C’est par le biais de diverses personnes que j’ai été
amené à connaître des membres de l’Association,
ou Joël Bernardis du Lézard… J’ai aussi essayé
de présenter des projets à (À Suivre), mais
apparemment, ils sont plus stricts, ou plutôt, moins ouverts…

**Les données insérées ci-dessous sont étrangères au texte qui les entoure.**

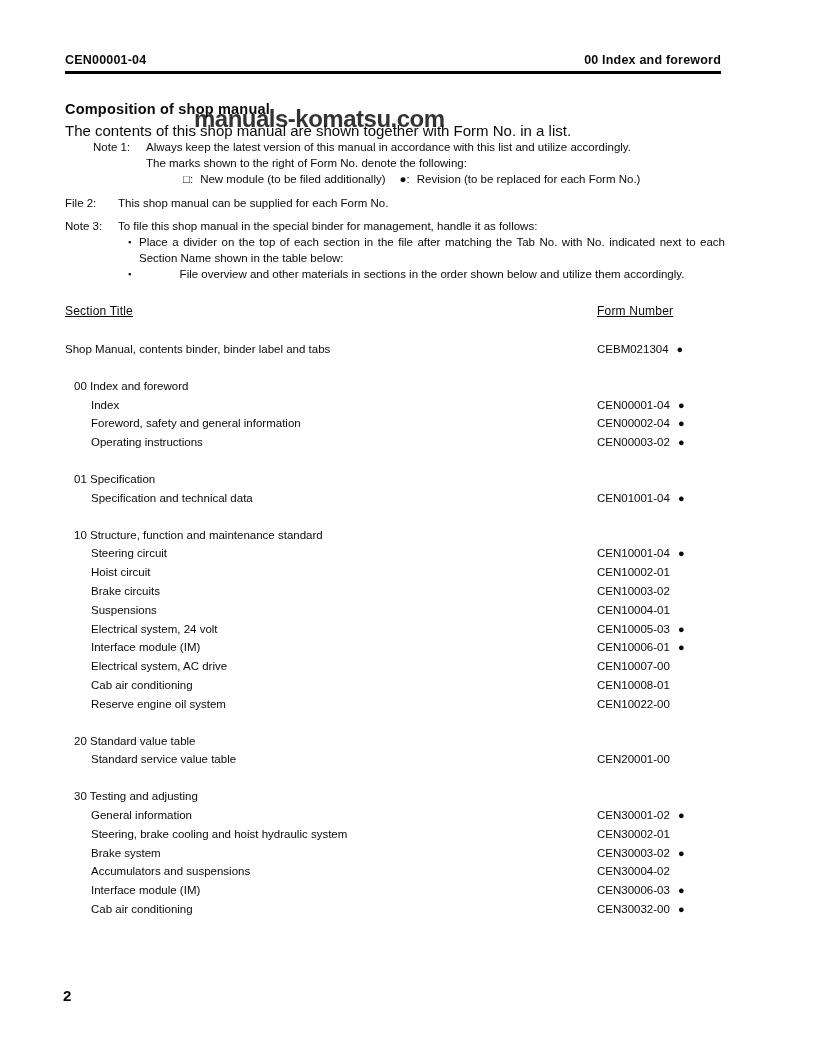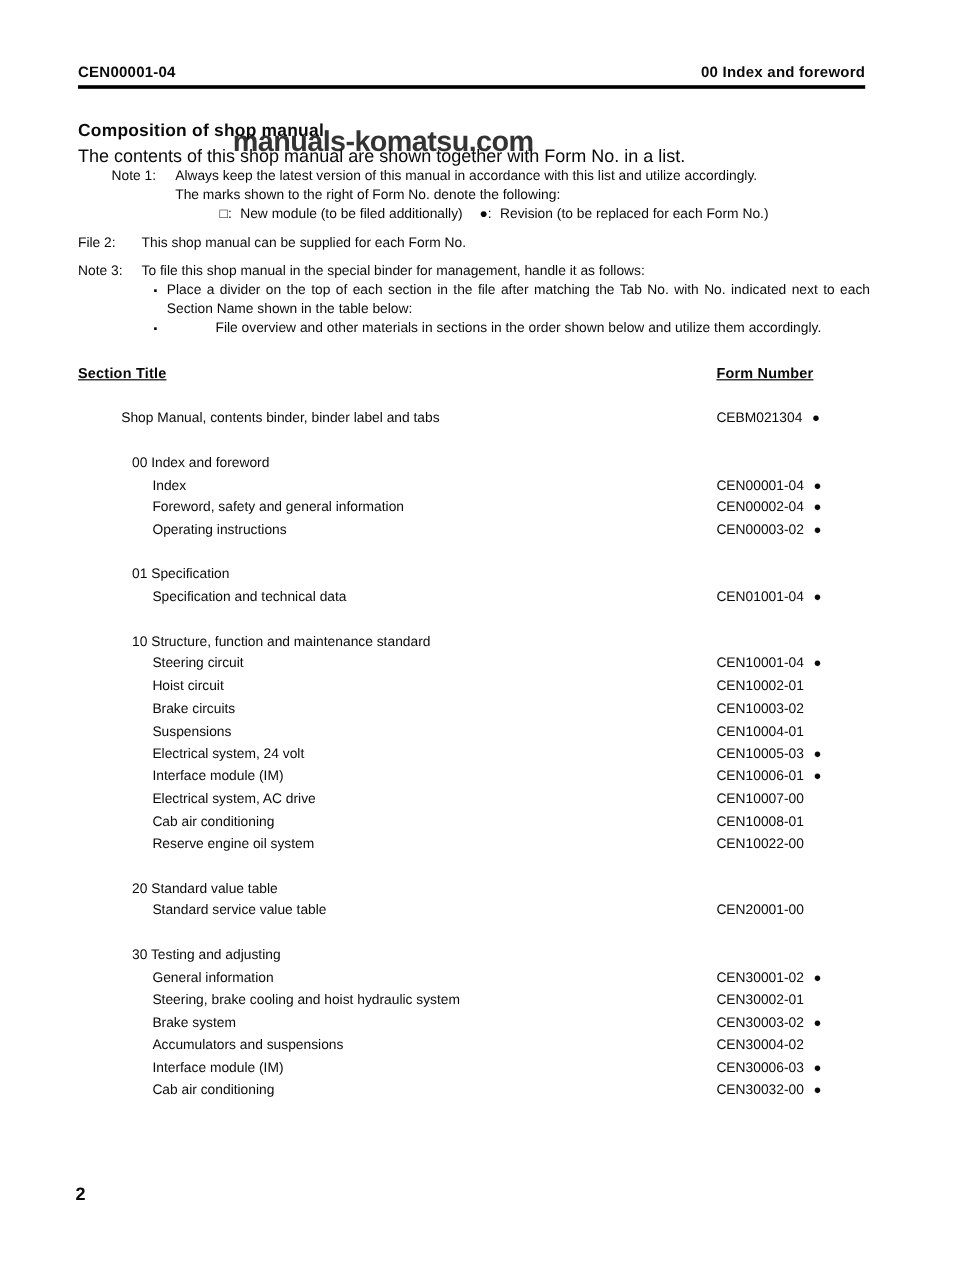--- a/index.html
+++ b/index.html
@@ -41,28 +41,28 @@
   .note3 { top:218px; }
   .marks-line { padding-left:37px; display:flex; align-items:baseline; }
   .marks-line .sym { margin-right:7px; }
   .marks-line .gap2 { margin-left:14px; }
   .bullet-item { display:flex; margin-left:10px; }
   .bullet-item .marker { width:11px; flex:none; font-size:9px; line-height:16px; }
   .bullet-item .btext { flex:1; text-align:justify; }
   .bullet-item .btext.last { text-align:center; }
 
   
-  .col-head { position:absolute; top:304px; font-size:12px; font-weight:bold; text-decoration:underline; letter-spacing:0.2px; }
+  .col-head { position:absolute; top:304px; font-size:12px; font-weight:normal; text-decoration:underline; letter-spacing:0.2px; }
   .col-head.title { left:65px; }
   .col-head.form  { left:597px; }
 
   .rows { position:absolute; left:65px; top:340px; width:680px; }
   .row { position:relative; height:18.8px; line-height:18.8px; font-size:11.5px; white-space:nowrap; }
   .row.gap { margin-top:18px; }
-  .row .t  { display:inline-block;margin-left:36px; }
+  .row .t  { display:inline-block; }
   .row .t.i0 { padding-left:0; }
   .row .t.i1 { padding-left:9px; }
   .row .t.i2 { padding-left:26px; }
   .row .form { position:absolute; left:532px; top:0; }
   .row .dot  { margin-left:8px; font-size:11px; }
 
   
   .page-num { position:absolute; left:63px; top:987px; font-size:15px; font-weight:bold; }
 </style>
 </head>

Je leur avais également présenté le projet
de Conte démoniaque, mais ça ne les intéressait
pas.
Ces
jeunes structures font la part belle à la bande dessinée
autobiographique, or tu ne sembles pas être attiré
par ce traitement…
Non,
effectivement… Quand j’ai commencé à travailler avec
eux, je ne me suis pas demandé quel genre de bande dessinée
ils voulaient. Je leur ai présenté ce que je faisais
et ils m’ont aussi présenté de qu’ils faisaient, ça
m’a plu et on ne s’est pas posé plus de questions. Maintenant,
il n’y a que L’Association et Ego comme X qui travaillent régulièrement
sur la veine autobiographique…
Il
y a deux facettes dans ton travail, d’une part des histoires plutôt
douces et urbaines avec Logorrhée et tes histoires
chez Autrement, et d’autres part des récits très sauvages
qui explorent des mythes fantastiques. Comment conçois-tu
ces deux versants de ton travail ?
Pour
moi, ce sont des étapes. Logorrhée était
ma première B.D., je l’ai faite juste pour mettre en place
des personnages, les faire évoluer. Avec Conte démoniaque,
j’ai voulu travailler le récit. Mais je n’ai pas non plus
envie de rester dans les légendes, j’aimerais aussi parler
des choses qui m’entourent.
Conte
démoniaque est un gros projet dont on a déjà
eu l’occasion d’entendre parler, notamment avec ton exposition lors
du festival d’Angoulême 1995, et cela fait déjà
quelques temps qu’il devait sortir…
Ça
m’a pris trois ans pour le mener à bien. Ce que j’ai fait
chez Autrement se situe chronologiquement bien après Faune
et Conte démoniaque. Il n’y a pas vraiment eu de ruptures,
c’est plutôt une évolution…
Quelle
est la genèse de Conte démoniaque et que représente-t-il
pour toi ?
C’est
en lisant La divine comédie et Les chants de Maldoror
que j’en ai eu l’idée. J’avais vraiment envie de faire quelque
chose d’aussi épais et d’aussi narratif, de développer
de nombreux personnages en parallèle. À partir de
ces deux livres, j’ai pu construire un univers à moi, qui
n’est pas vraiment à la hauteur des deux livres d’ailleurs.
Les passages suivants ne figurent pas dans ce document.